▶ **EXERCISE REQUIREMENTS**: Go through the data and tally the lines that hold the string "stroke". Reply with the total alone.

▶ **RECORD EXTRACTS**:
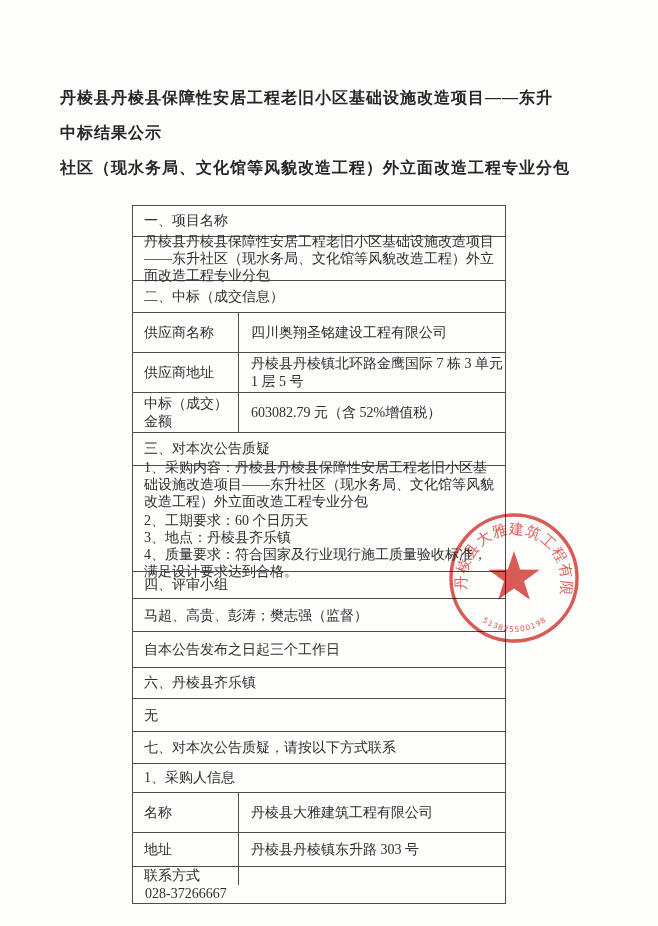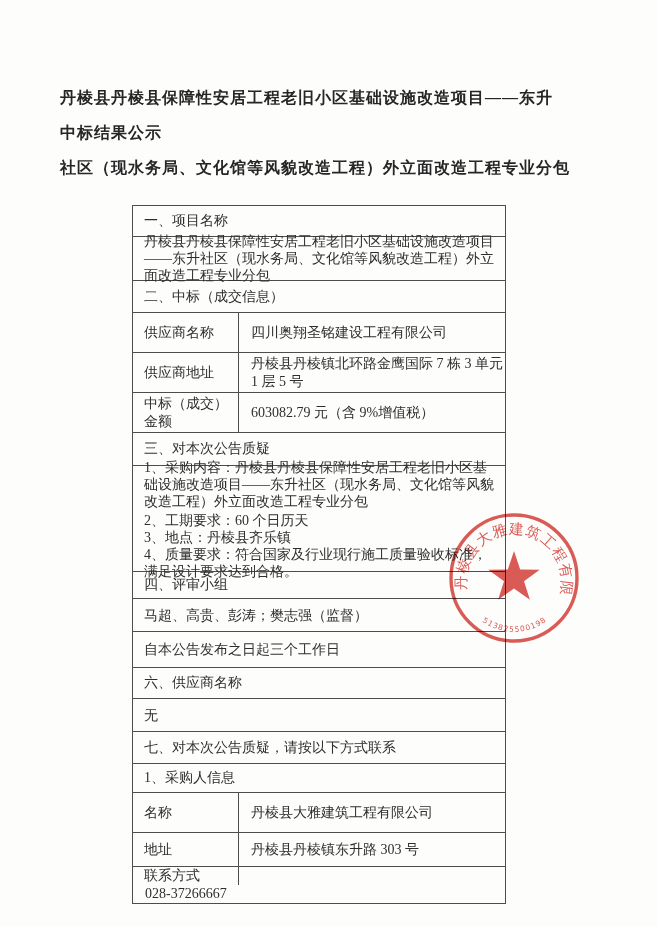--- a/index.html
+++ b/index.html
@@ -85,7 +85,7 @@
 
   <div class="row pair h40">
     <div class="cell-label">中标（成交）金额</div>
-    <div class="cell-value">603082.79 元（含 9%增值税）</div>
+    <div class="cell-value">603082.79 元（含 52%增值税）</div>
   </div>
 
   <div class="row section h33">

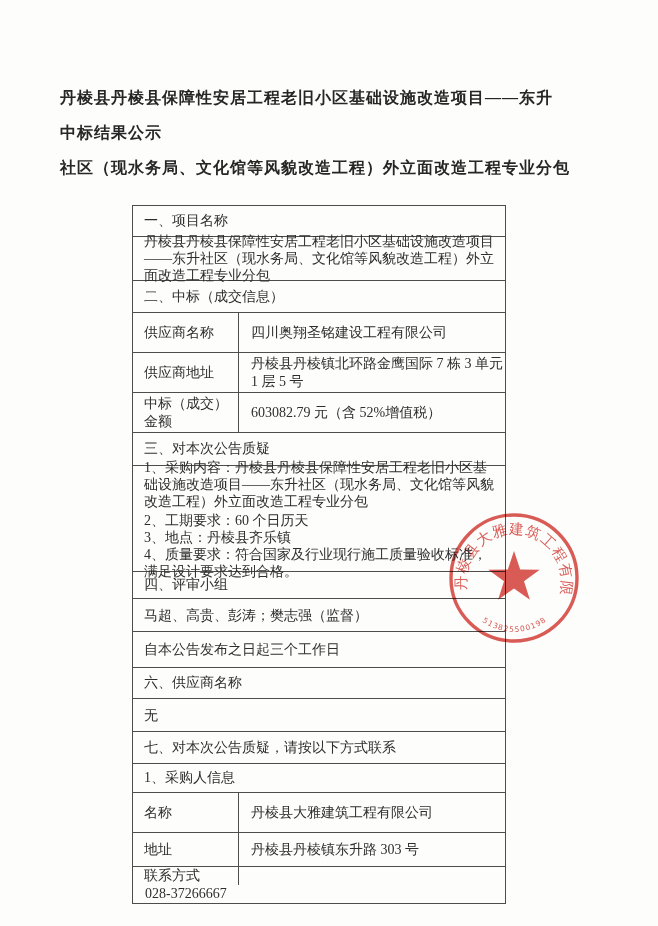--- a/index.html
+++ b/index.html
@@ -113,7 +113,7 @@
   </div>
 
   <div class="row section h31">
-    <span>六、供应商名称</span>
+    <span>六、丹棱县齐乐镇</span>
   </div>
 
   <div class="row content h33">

==

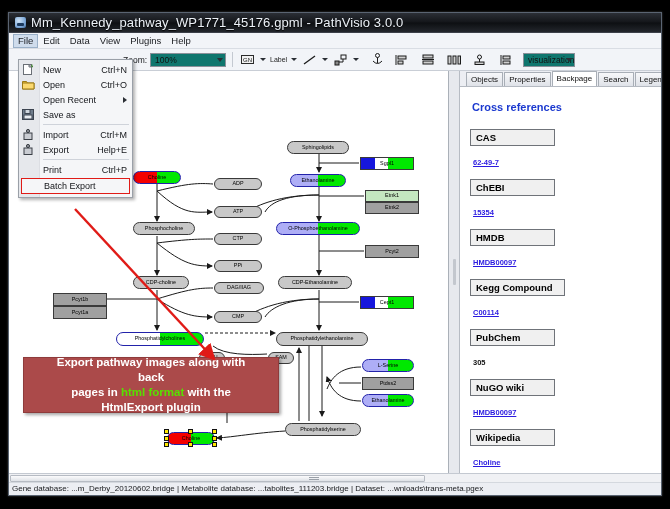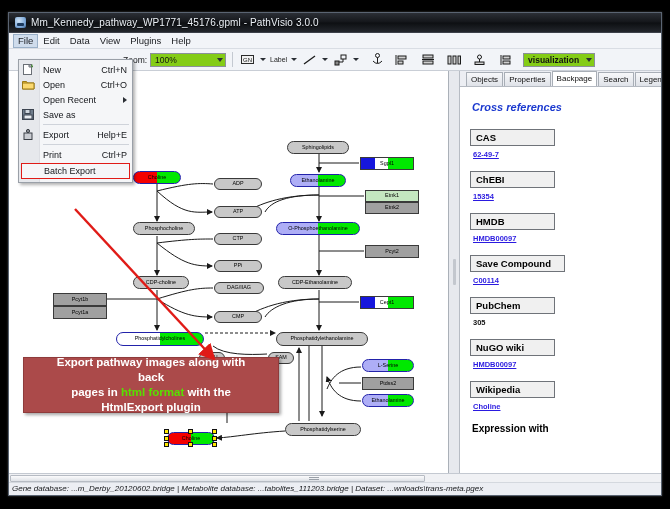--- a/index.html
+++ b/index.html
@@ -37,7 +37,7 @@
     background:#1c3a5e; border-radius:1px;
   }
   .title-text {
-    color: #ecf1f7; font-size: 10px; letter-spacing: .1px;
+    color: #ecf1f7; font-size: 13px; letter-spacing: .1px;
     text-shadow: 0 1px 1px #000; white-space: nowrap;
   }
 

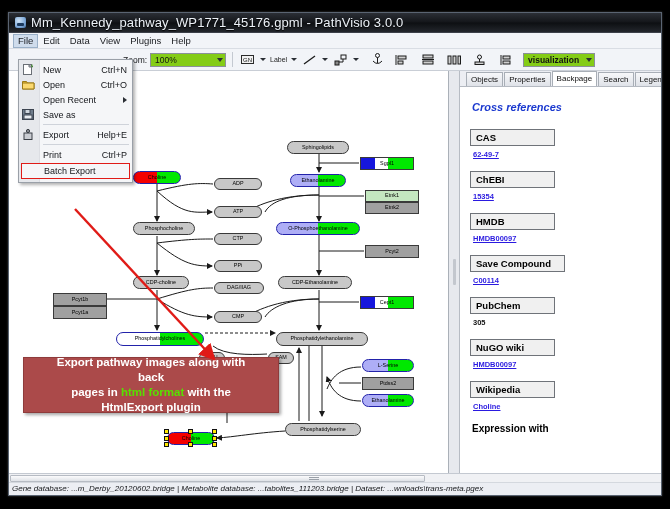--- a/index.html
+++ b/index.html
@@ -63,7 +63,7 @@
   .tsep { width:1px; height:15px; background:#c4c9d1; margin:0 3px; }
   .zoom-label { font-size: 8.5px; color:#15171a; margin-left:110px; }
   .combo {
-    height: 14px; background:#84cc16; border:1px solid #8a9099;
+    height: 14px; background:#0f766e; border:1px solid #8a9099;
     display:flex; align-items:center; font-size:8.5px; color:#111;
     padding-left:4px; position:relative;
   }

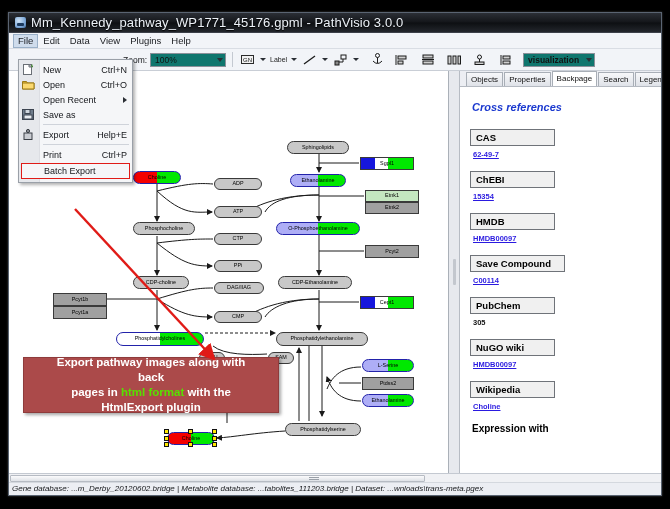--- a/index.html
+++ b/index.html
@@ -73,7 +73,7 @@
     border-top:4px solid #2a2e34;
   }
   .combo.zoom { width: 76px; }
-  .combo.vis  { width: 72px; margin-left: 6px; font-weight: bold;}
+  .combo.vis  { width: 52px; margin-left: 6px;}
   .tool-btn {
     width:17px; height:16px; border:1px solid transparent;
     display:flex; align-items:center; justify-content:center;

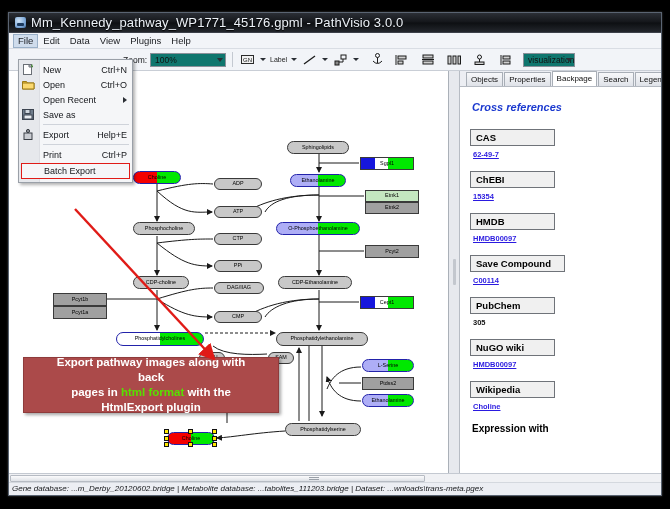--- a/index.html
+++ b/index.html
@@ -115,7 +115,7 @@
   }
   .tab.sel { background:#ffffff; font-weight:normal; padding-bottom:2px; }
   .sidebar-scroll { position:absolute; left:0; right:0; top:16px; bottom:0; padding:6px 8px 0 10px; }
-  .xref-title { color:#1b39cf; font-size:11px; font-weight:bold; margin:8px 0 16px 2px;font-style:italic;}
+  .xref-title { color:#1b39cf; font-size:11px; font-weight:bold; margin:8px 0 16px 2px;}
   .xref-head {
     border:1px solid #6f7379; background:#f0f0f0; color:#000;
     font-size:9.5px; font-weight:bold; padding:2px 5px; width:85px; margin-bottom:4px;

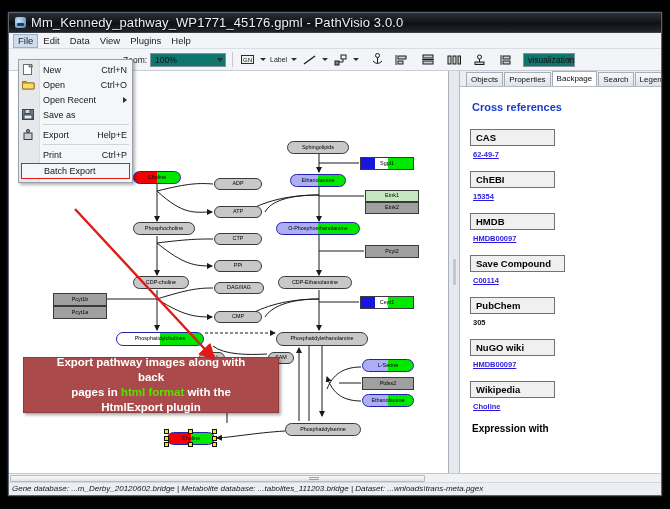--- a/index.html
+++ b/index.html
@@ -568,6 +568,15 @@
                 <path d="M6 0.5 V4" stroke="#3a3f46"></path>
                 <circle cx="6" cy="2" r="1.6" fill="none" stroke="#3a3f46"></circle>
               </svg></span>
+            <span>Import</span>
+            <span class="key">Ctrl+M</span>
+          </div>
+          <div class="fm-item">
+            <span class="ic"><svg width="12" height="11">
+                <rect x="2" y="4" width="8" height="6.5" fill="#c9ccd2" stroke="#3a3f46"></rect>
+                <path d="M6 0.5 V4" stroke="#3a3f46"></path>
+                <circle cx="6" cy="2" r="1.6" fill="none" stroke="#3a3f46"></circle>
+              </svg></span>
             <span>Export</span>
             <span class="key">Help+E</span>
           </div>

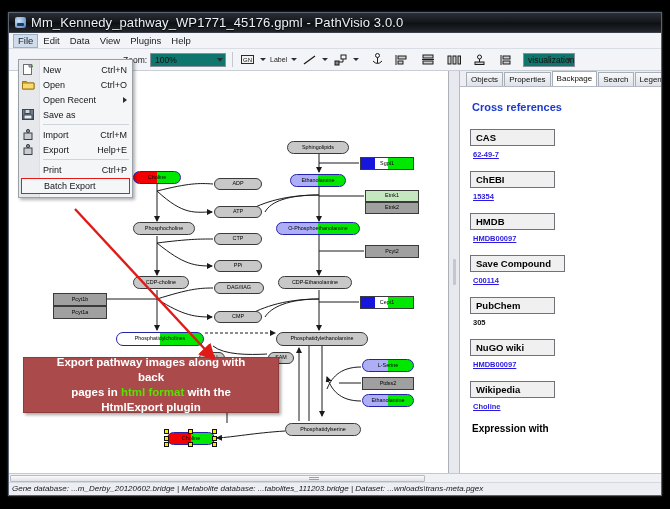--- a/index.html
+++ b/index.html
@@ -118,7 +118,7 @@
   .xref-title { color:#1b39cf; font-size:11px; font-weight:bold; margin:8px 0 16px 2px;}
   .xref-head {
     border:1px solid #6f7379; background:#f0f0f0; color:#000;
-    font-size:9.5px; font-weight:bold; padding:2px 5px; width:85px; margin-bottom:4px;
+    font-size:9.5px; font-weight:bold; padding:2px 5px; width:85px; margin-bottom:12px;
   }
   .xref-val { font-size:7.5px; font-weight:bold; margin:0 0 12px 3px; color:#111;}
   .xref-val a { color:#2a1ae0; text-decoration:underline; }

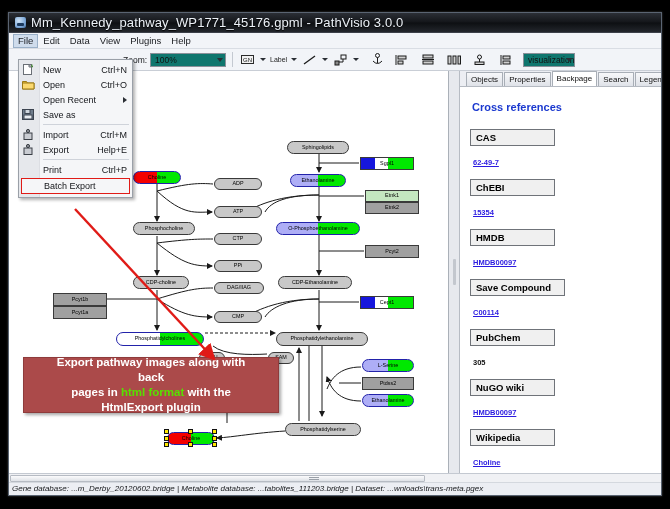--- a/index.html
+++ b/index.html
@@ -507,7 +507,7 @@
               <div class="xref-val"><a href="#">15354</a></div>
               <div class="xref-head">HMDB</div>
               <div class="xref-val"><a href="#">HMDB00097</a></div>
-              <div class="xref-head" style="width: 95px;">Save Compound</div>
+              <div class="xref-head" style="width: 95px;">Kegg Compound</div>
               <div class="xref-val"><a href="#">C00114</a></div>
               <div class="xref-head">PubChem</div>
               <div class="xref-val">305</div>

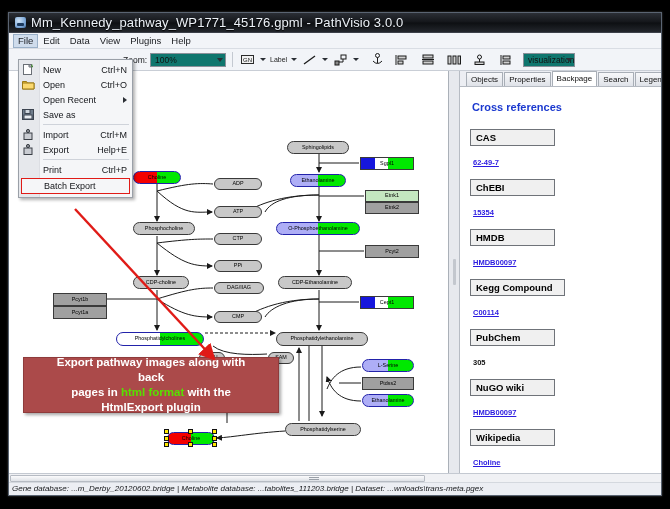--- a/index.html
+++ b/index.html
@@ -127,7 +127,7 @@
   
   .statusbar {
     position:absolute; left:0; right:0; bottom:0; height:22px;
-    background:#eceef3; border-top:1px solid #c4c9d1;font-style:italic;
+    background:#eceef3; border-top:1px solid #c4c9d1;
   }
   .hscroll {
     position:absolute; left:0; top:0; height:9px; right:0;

---

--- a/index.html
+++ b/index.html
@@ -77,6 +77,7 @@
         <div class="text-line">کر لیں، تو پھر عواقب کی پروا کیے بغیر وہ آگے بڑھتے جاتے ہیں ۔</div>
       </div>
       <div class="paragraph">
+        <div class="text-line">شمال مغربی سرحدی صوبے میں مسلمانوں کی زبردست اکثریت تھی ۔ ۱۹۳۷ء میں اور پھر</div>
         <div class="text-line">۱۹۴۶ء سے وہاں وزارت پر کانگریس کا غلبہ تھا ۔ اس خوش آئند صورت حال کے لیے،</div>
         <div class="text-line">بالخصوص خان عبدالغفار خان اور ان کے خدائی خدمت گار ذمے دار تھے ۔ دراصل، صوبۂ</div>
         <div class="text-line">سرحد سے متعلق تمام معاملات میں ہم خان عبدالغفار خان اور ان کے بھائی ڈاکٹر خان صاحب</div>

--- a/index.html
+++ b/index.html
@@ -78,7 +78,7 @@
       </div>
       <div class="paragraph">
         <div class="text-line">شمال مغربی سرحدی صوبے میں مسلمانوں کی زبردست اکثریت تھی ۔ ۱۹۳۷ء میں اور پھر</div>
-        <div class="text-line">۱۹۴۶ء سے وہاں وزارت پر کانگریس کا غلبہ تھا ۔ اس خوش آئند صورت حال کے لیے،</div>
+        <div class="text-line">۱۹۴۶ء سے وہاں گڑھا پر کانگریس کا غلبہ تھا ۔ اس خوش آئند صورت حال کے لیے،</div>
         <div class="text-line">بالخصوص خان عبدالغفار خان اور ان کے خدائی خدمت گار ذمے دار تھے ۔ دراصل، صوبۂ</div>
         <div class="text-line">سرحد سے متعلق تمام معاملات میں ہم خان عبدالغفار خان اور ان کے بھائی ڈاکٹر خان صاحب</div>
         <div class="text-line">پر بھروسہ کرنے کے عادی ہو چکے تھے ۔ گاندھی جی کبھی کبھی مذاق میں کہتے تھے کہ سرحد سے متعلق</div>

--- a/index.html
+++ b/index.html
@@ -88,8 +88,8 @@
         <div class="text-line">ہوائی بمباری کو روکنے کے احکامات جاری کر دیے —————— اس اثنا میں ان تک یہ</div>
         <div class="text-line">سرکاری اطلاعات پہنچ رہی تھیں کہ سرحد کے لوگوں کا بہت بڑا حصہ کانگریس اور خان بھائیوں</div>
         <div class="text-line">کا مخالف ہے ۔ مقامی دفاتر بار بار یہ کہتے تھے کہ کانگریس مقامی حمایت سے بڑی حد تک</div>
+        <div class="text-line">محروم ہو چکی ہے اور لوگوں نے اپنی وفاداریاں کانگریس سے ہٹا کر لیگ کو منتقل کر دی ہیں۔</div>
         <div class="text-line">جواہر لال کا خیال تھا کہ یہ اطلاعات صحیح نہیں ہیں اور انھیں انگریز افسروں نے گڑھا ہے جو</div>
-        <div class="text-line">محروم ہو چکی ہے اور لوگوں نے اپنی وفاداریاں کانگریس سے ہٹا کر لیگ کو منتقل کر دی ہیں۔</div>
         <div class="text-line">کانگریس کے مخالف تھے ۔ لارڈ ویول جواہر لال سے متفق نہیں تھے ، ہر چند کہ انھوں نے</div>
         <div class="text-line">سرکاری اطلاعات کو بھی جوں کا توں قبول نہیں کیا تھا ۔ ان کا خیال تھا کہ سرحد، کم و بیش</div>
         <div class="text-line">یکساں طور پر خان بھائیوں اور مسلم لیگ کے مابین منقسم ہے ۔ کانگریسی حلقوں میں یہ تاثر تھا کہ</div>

▶ **RESPONSE**: 5